- Data records:

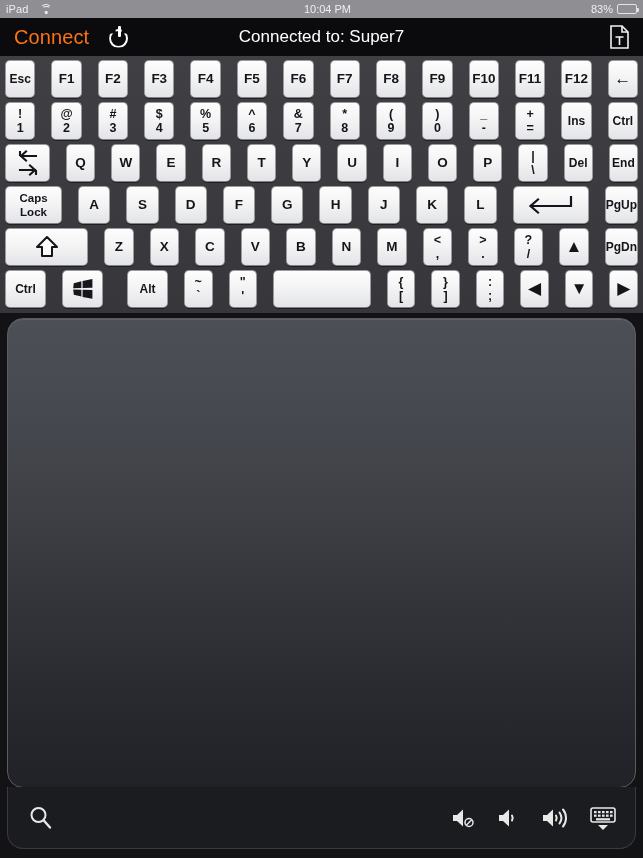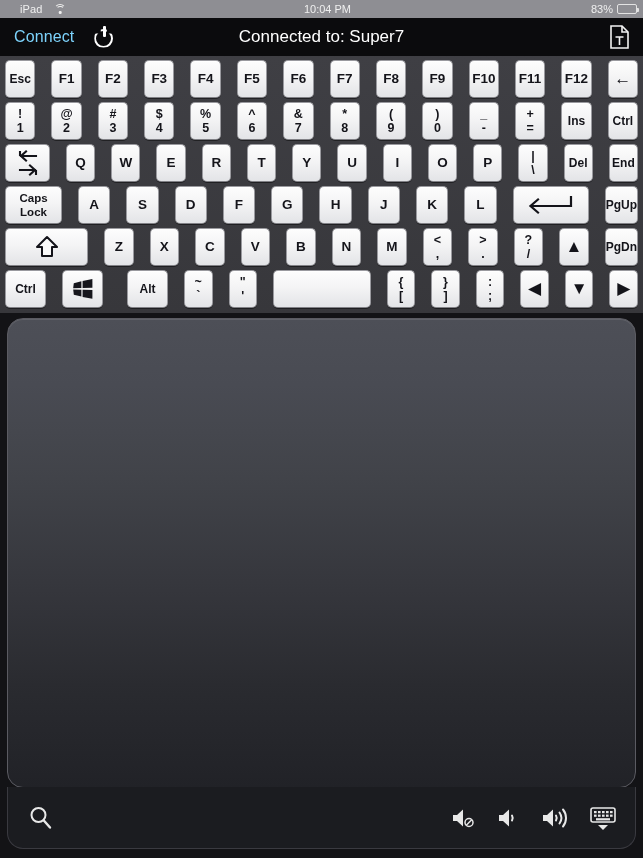--- a/index.html
+++ b/index.html
@@ -22,7 +22,7 @@
     font-size: 11px;
     padding: 0 6px;
   }
-  .sb-left { display:flex; align-items:center; gap:12px;margin-left:14px; }
+  .sb-left { display:flex; align-items:center; gap:12px; }
   .sb-device { font-size: 11px; letter-spacing: .1px; color:#efefef; }
   .wifi-icon { display:inline-block; width:12px; height:10px; position:relative; }
   .wifi-icon i { position:absolute; display:block; border:1.4px solid #efefef;

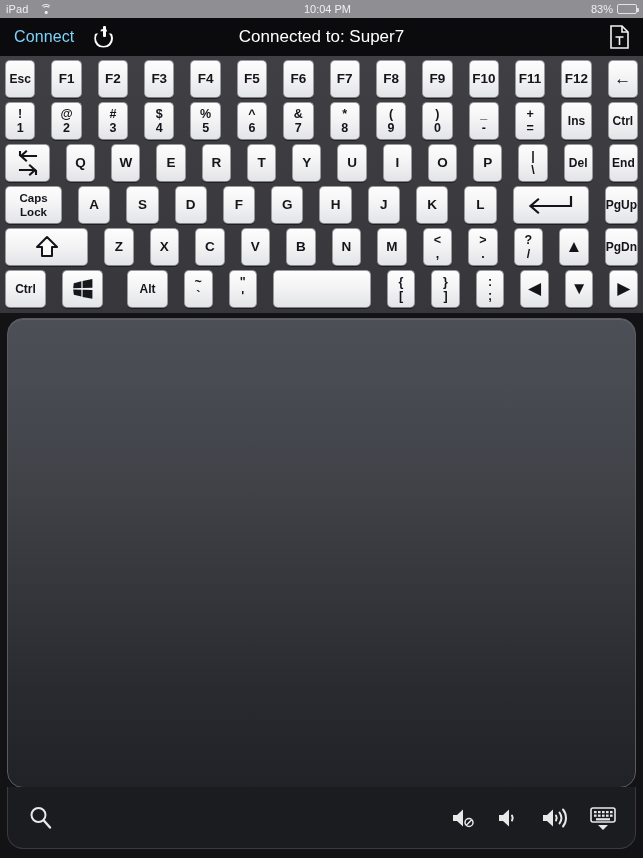--- a/index.html
+++ b/index.html
@@ -51,7 +51,7 @@
     display:flex; align-items:center;
     position:relative; padding: 0 14px;
   }
-  .nav-connect { color:#7dd3fc; font-size:16px; letter-spacing:.1px; cursor:pointer;text-align:right; }
+  .nav-connect { color:#f97316; font-size:20px; letter-spacing:.1px; cursor:pointer;text-align:right; }
   .power-btn { margin-left:18px; width:24px; height:24px; position:relative; cursor:pointer; }
   .power-btn .ring {
     position:absolute; left:2px; top:3.5px; width:19px; height:19px;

- What you should do:
Exactly reproduce each entry, but drop the pictures.

- Solution for this task:
--- a/index.html
+++ b/index.html
@@ -22,7 +22,7 @@
     font-size: 11px;
     padding: 0 6px;
   }
-  .sb-left { display:flex; align-items:center; gap:12px;margin-left:14px; }
+  .sb-left { display:flex; align-items:center; gap:12px; }
   .sb-device { font-size: 11px; letter-spacing: .1px; color:#efefef; }
   .wifi-icon { display:inline-block; width:12px; height:10px; position:relative; }
   .wifi-icon i { position:absolute; display:block; border:1.4px solid #efefef;

--- a/index.html
+++ b/index.html
@@ -51,7 +51,7 @@
     display:flex; align-items:center;
     position:relative; padding: 0 14px;
   }
-  .nav-connect { color:#7dd3fc; font-size:16px; letter-spacing:.1px; cursor:pointer;text-align:right; }
+  .nav-connect { color:#f97316; font-size:20px; letter-spacing:.1px; cursor:pointer;text-align:right; }
   .power-btn { margin-left:18px; width:24px; height:24px; position:relative; cursor:pointer; }
   .power-btn .ring {
     position:absolute; left:2px; top:3.5px; width:19px; height:19px;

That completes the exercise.